THE ÆSTHETIC ARGUMENT
Closely connected with the humane argument is the æsthetic argument, the two being, in fact, twin branches of the same stem. For "humane," as the Latin shows, has the double meaning of "gentle" and "refined"; so that "humanity," in the original conception of the term, implies not only a moral regard for the rights of our fellow-beings, but also an æsthetic appreciation of what is beautiful and pure. Culture and good-breeding, together with justice and compassion, are the characteristics of humane man; and the fact that this twofold sense of the word has been well-nigh forgotten in the education of the modern "gentleman" may serve to explain why there is often such a grievious lack of gentleness in persons who claim to be refined.

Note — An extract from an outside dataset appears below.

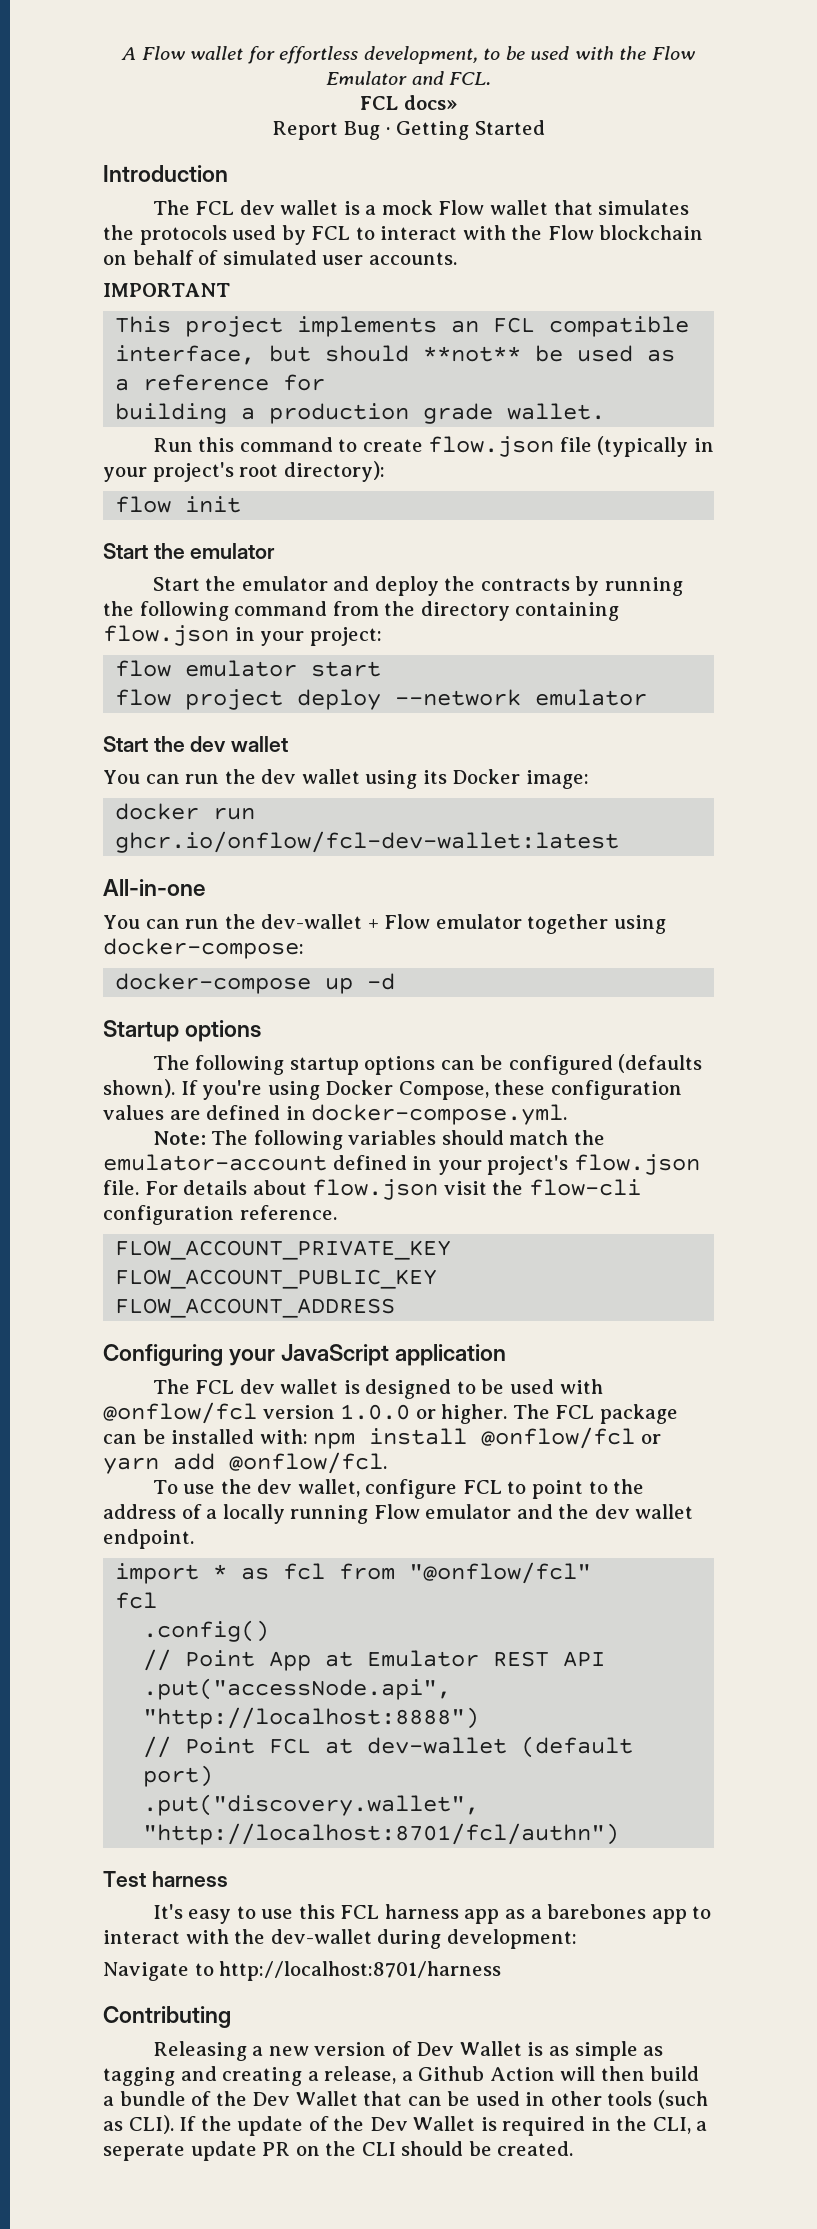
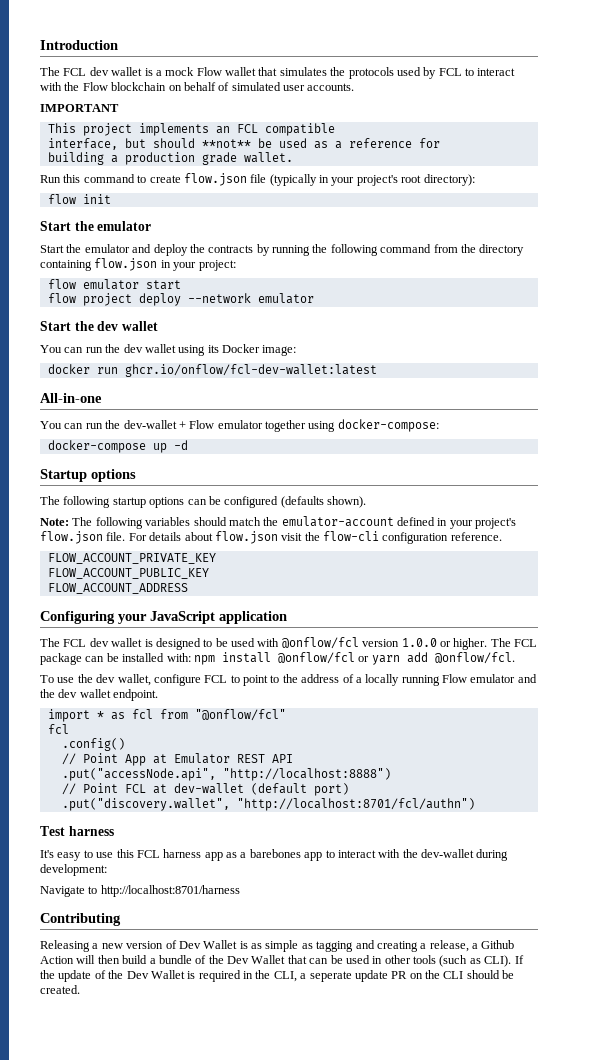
[121,46,695,64] [325,71,492,85] [360,95,457,110] [272,120,545,140] A Flow wallet for effortless development, to be used with the Flow Emulator and FCL. // FCL docs» // Report Bug · Getting Started // -> (40, 45) none
[180,1080,682,1100] [103,1104,568,1125] If you're using Docker Compose, these configuration values are defined in docker-compose.yml. -> (366, 502) none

Our literæ humaniores are a mere academic course of book-learning, the humane element being altogether left out of account; and to such bathos has this divorce of gentleness and refinement carried us that, in some quarters, a "professor of humanity" is—a teacher of Latin grammar.
We are prepared, then, to find that the æsthetic or artistic faculty of the present day is deplorably narrow in its scope, and is so ignorant of the true relationship of humanity and art that it actually prides itself on omitting from its ken all humane considerations, while it diligently searches for the beautiful and the picturesque, as if beauty were a thing detached from the realities of every-day life! The bare idea that there is an æsthetic side to the diet question, beyond the mere delicacies of cookery and embellishments of the dining-table, would be scouted as ridiculous by ninety-nine out of a hundred of our artists or literary men; for the very force of habit which has made them so quick to resent the least technical flaw in their special departments of work, has left them blindly indifferent to the hideous and revolting aspects of flesh-eating. To these æsthetes, so-called, the sight of an ugly house, for example, is a sore trouble and grievance, but the slaughter-house, with all its gruesome doings, is a matter of supreme unconcern—nay, rather a thing to be indirectly patronised and defended. I have known a case where an æsthetic lady, of great personal culture, and the centre of a polished circle, stained the floor of her charming suburban villa with bullock's blood brought from the shambles in a bucket.
Yet the æsthete does not usually vindicate his carnivorous diet and its appurtenances with the old unhesitating heartiness of the barbarian; he is somewhat ashamed of himself—unconsciously, perhaps—in these latter days, even as the cannibal is ashamed when the discussion turns upon "long pig." Like all the apologists of flesh-eating, in their respective spheres, he is shifty and evasive in his defences, and is not too proud, in his moment of extremity, to have recourse to the "consistency trick," and to try to trip up his vegetarian persecutor with the retort of "You're another." From which signs of grace it may be surmised that the æsthete, in spite of his brave exterior, is not quite at ease in his dietetic philosophy, and that the products of butchery are, in a very real sense, the "skeleton in the cupboard" (the larder cupboard) of literature and art.
Æsthete: Pray, why do you address yourself to me in that significant manner?